In addiction research, this type of repeated sampling of subjects’ behaviors and experiences in real time, in the real world, is called “ecological momentary assessment.” Combine it with the geographical data from a participant’s GPS, and the result is a mental map, a cognitive cartography of an addict’s life in the city.

“There are significant studies of animals, about how they move and where they move in particular environments. We wanted to do something similar with our human participants,” says Preston. “I had this idea that when people were using drugs they had certain patterns of places they went, and when they stopped [using drugs] as part of treatment, that pattern would change.”

To make the patterns of movement meaningful, the researchers have to understand the various city “environments” that the drug users move through. This job fell to Craig, the biostatistician and a Baltimore native. To create maps of the urban landscape, Craig started with Census indices, including race, income, and other socioeconomic metrics. To those he added a system developed by Debra Furr-Holden at the Johns Hopkins School of Public Health, who sent teams out to score city blocks based on physical characteristics (broken windows, shell casings, street memorials for recent killings) and on people’s behavior (clearly intoxicated adults, unsupervised children, and so on). “Her data are like nothing else I’ve ever seen,” says Epstein.

On these maps, Craig plots the paths of drug users as they move through the city, weaving in the information they’ve plugged into their smartphones. The result is a detailed rendering of how addiction is lived in space and time, opening a new window on the experience of tens of thousands of city residents.

What has that window revealed? Right away, the mapping of the ecology of heroin addiction started to reveal some of its specific patterns. For example, Epstein said, in Baltimore “you have neighborhoods that have drugs without violence, but not many neighborhoods that have violence without drugs.”

Epstein is reluctant to get too specific about the team’s other findings until they are peer-reviewed and published — which should happen soon, he says — but he says that the media coverage of their work, while gratifying, has missed some important nuance. “The one thing people do want to know … is how to turn this directly into an intervention,” he says. But the most important thing the research does, he says, is provide context for what we are learning about genetics, brain function, and other human hard-wiring.

“A lot of scientist want to know about your genes or your brain on a sociological level,” Epstein observes. “What we are doing allows us to measure and control for aspects of the environment, the noise of the environment … We need a way to capture and measure the relative value and intensity of the signals in that noise,” he says. “You can get a much more sensitive measure of what [scientists] are interested in.
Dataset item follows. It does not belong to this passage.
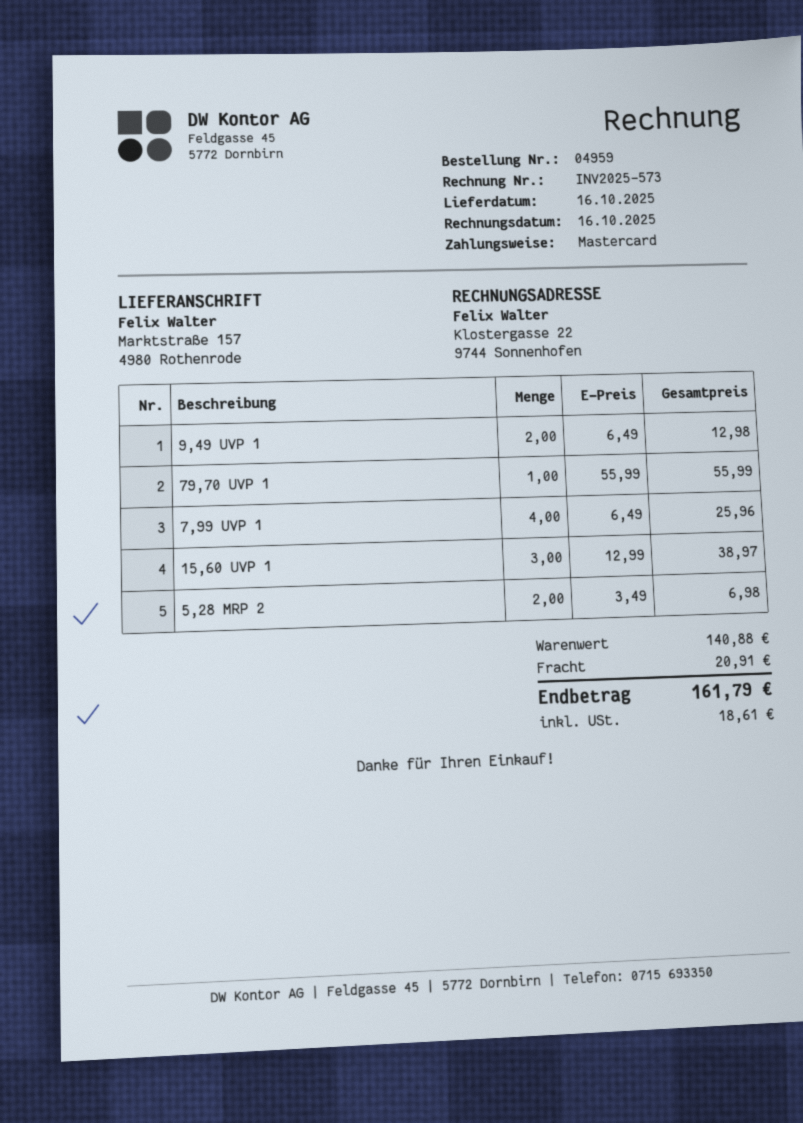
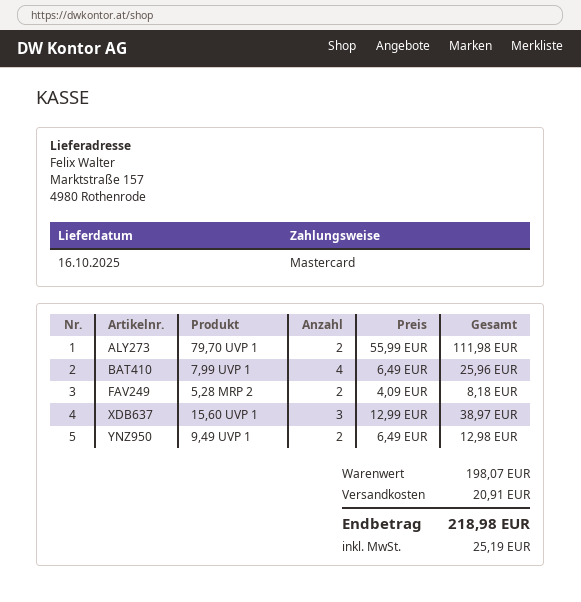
79,70 UVP 1: 1 x 55.99 = 55.99 -> 2 x 55.99 = 111.98
5,28 MRP 2: 2 x 3.49 = 6.98 -> 2 x 4.09 = 8.18
subtotal: 140.88 -> 198.07
tax: 18.61 -> 25.19
total: 161.79 -> 218.98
“Someday, I would love to see our mapping and electronic-diary techniques integrated into a large epidemiological study,” Epstein says. “My belief, which could be tested in a study like that, is that the risk of becoming addicted is largely a matter of biological ‘wiring’ for individuals in higher socioeconomic groups, but more a matter of environment for people who live in poverty. That statement probably sounds obvious, but it’s rarely said, and we could use a lot more data to back it up. It has major implications for prevention and probably for treatment.”

“Their work is novel,” says Yale University’s Rajita Sinha, professor of psychiatry and child study at Yale who has done pioneering research on the mechanisms linking stress to addiction. This research “allows us to understand the social context in which drug use takes place and to evaluate that context.”

“The time has come for us to integrate what we know about cells, DNA, and our brains with the social context,” Sinha adds. Do this, she says, and “health policy experts and scientists can combine their efforts in new and effective ways.”

Perhaps then, we will see addiction for what it really is — and urban America can begin to abandon its metaphors of war and really understand how drugs and drug use are woven into the fabric of city life.